I wouldn’t want to conduct this experiment, but it would be interesting to find out what the effects of abuse are at different ages for children. For example, does a child abused at 1 month react the same way when an adult as a child abused at 2 years, or 5, or 9 years? How does that effect psychology and attachment into adulthood at different stages of growth.

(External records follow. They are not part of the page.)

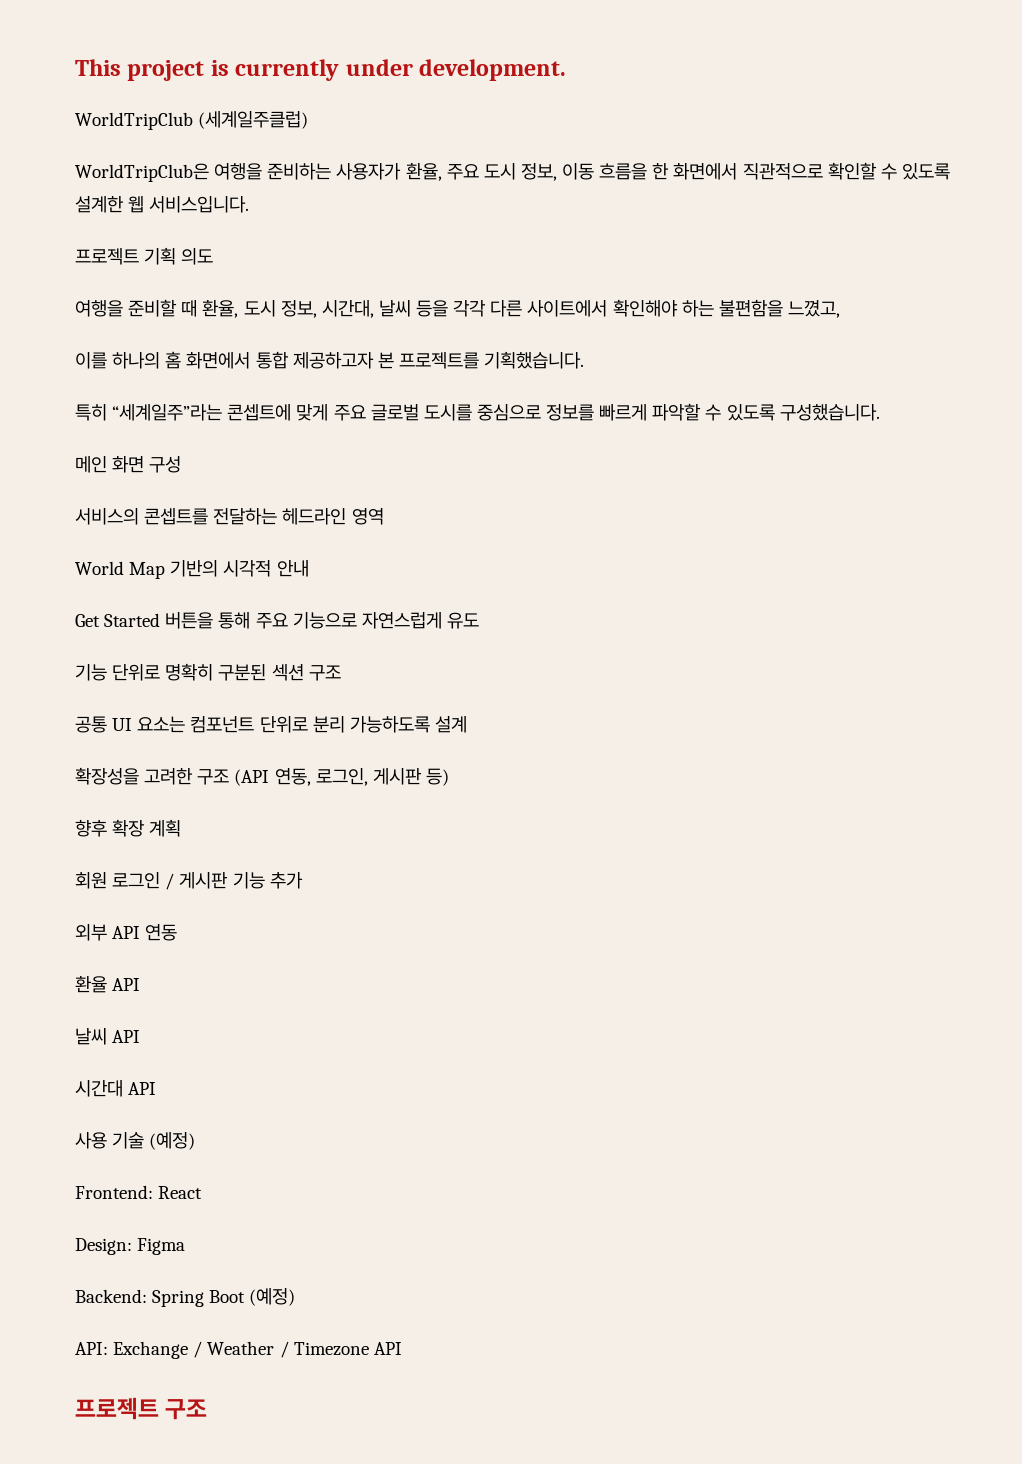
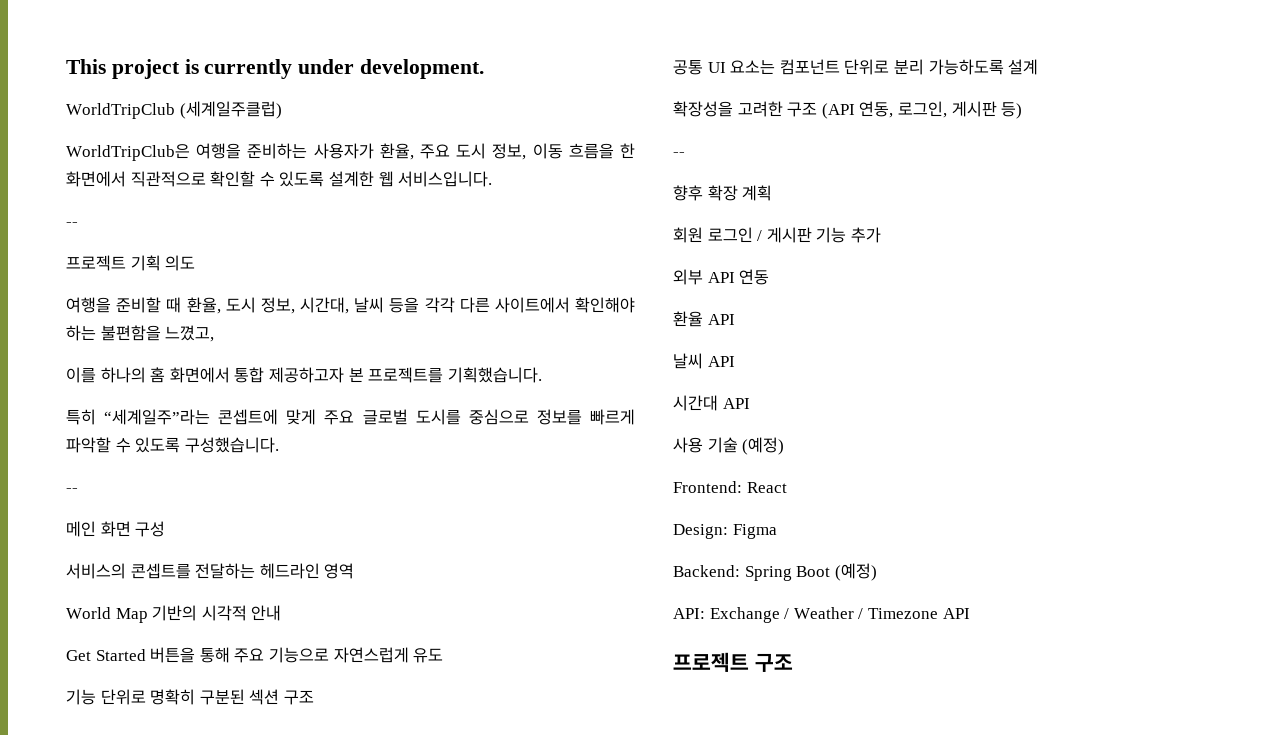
  WorldTripClub은 여행을 준비하는 사용자가 환율, 주요 도시 정보, 이동 흐름을 한 화면에서 직관적으로 확인할 수 있도록 설계한 웹 서비스입니다.
+ --
  특히 “세계일주”라는 콘셉트에 맞게 주요 글로벌 도시를 중심으로 정보를 빠르게 파악할 수 있도록 구성했습니다.
+ --
  확장성을 고려한 구조 (API 연동, 로그인, 게시판 등)
+ --

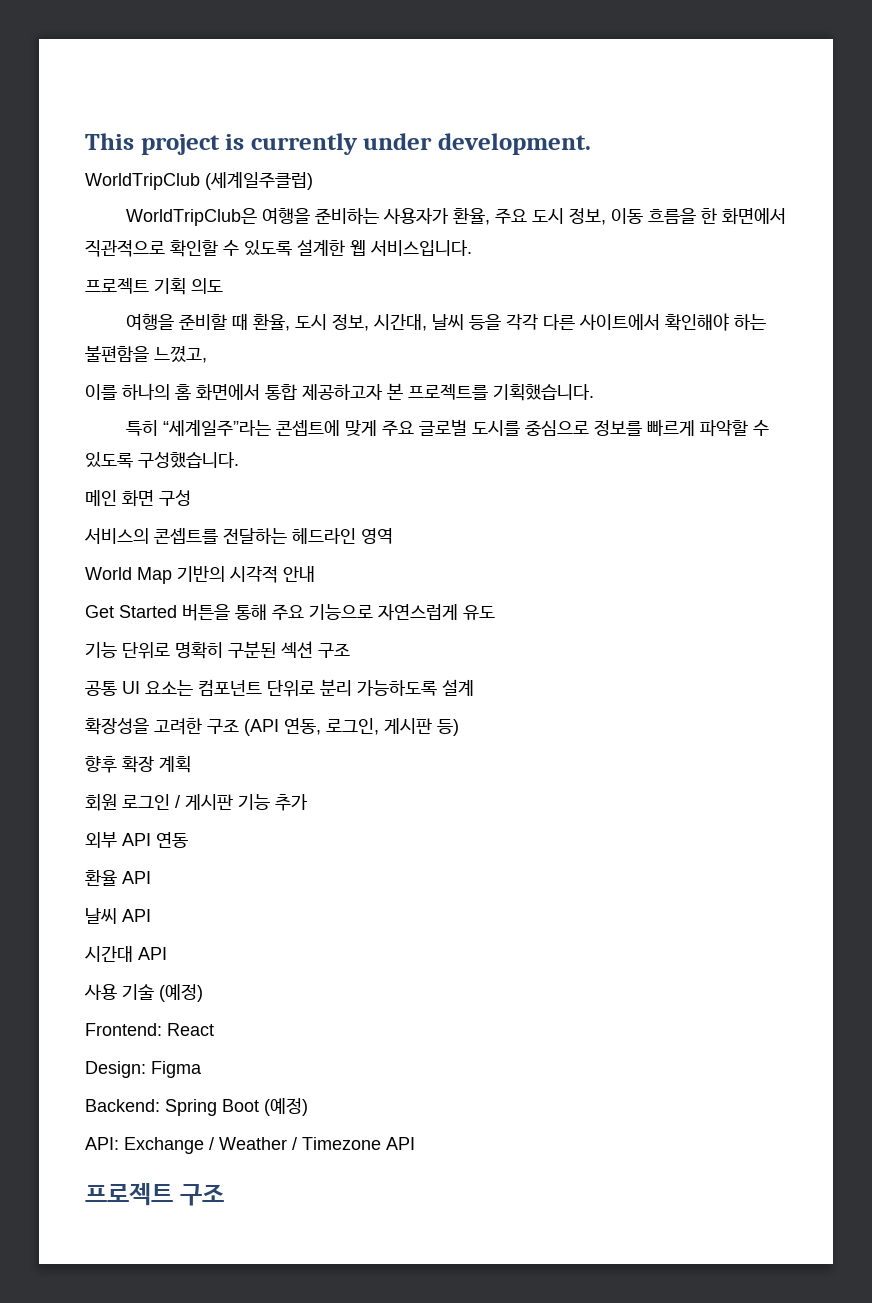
  WorldTripClub은 여행을 준비하는 사용자가 환율, 주요 도시 정보, 이동 흐름을 한 화면에서 직관적으로 확인할 수 있도록 설계한 웹 서비스입니다.
- --
  특히 “세계일주”라는 콘셉트에 맞게 주요 글로벌 도시를 중심으로 정보를 빠르게 파악할 수 있도록 구성했습니다.
- --
  확장성을 고려한 구조 (API 연동, 로그인, 게시판 등)
- --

I would also like to do a repeat of the domesticated silver fox study done on humans. One tried to create tame, happy peaceful animals through selective breeding and one tried to create violent, dangerous animals who reacted badly to people. Doing an experiment on selective breeding to create different races of humans (a race of loving, peaceful perpetually happy and joyous humans; a race of super geniuses; a race of dangerous psychopaths) and seeing how long each one takes. I wonder if it would take less than 100 generations of selective breeding to achieve these things. Obviously, because it is selective breeding you would accommodate for whatever issues come up (if you create geniuses and this increases the risk of various neurological problems, you provide medical treatment to the sick).
Also an experiment to see what happens if you bathe children in love, affection and acceptance during the first 6 years of life, does that drastically alter long term crime/mental illness/quality of life variables or do people tend to respond genetically instead of via nurturance to that.